Why should estate planners and other practitioners keep up with important changes in the Family Code? In short, because you may run into aspects of it in a wide range of circumstances that could have serious impacts on your clients.
Case in point: California Family Code Section 771 states that earnings and accumulations of a spouse while living “separate and apart” are the separate property of the earning spouse. While the definition seems straightforward, how courts have determined whether spouses are living “separate and apart” is not.
In 2015, the California Supreme Court in Marriage of Davis (2015) 61 Cal.4th 846 held that living “separate and apart” occurs when either spouse intends to cease normal marital relations and acts consistently with that intent. The legislature clarified this definition last year by enacting Family Code section 70, which requires a spouse to express to the other his or her intent to end the marriage. This provision went into effect on January 1 of this year.
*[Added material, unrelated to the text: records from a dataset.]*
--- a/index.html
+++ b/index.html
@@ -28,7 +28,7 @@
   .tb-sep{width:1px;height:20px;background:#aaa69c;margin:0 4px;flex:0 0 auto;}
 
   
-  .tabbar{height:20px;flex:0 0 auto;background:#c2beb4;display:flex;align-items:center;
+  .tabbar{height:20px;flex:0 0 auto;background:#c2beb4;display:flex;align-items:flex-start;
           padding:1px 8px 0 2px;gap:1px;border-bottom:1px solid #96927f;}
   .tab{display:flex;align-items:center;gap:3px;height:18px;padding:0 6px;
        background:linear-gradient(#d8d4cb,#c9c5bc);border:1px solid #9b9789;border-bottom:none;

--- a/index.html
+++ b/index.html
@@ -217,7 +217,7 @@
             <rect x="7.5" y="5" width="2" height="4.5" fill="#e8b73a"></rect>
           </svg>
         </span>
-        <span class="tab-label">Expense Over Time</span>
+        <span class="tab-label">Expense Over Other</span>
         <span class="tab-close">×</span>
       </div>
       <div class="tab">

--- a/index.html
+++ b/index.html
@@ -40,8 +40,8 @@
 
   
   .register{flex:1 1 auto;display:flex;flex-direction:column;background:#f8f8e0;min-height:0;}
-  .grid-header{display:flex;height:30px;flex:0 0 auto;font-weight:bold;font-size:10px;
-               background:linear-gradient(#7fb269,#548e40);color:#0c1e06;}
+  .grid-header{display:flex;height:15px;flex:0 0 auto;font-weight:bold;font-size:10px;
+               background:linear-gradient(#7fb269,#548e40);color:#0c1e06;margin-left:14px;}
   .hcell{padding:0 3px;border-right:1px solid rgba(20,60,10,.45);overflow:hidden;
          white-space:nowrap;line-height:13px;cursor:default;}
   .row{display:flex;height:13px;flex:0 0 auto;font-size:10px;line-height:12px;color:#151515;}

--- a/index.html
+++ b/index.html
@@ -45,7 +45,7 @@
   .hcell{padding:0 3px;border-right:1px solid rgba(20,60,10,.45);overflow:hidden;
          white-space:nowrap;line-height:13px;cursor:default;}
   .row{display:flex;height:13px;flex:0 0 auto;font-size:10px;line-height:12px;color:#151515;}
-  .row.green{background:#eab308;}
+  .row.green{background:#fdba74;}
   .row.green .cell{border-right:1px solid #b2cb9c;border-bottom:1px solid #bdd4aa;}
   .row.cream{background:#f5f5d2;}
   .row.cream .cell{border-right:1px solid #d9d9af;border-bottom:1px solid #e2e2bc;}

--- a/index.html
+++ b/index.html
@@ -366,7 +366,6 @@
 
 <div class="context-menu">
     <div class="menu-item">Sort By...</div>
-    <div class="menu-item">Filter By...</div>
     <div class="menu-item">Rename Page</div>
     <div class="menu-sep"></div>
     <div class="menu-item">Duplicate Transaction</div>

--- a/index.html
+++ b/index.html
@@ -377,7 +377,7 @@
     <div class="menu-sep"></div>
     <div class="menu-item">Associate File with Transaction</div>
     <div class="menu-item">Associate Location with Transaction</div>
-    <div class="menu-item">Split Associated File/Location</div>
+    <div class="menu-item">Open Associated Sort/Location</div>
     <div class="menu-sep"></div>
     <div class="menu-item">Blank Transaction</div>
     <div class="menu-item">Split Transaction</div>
While not all estate planning attorneys need to become experts in family law, it is important that they are aware of nuances such as these that may impact their clients.
What this means is that spouses are only considered to be living “separate and apart” if one spouse states openly to the other that he or she intends to end the marriage. The courts, in essence, can’t draw that conclusion on their own based on the spouse’s actions alone.
So what does this mean for estate planners? There may be a client who contends he acquired certain property after separating from his spouse and therefore wishes to leave it to someone else. The beneficiary or trustee of his trust may run into trouble when, after the client passes away, the spouse claims an interest in the property. Similarly, a real property attorney representing a client in transferring property he claims he acquired after he separated from his spouse should be aware of the potential community property claim if the client never expressed his intention to end the marriage. Oversights like these can open the door to expensive litigation.
While not all estate planning attorneys need to become experts in family law, it is important that they are aware of nuances such as these that may impact their clients. The value in doing so can be significant to their clients’ beneficiaries and trustees. It may, in fact, be critical in ensuring intended beneficiaries don’t part unnecessarily with more of their family member’s legacy than needed.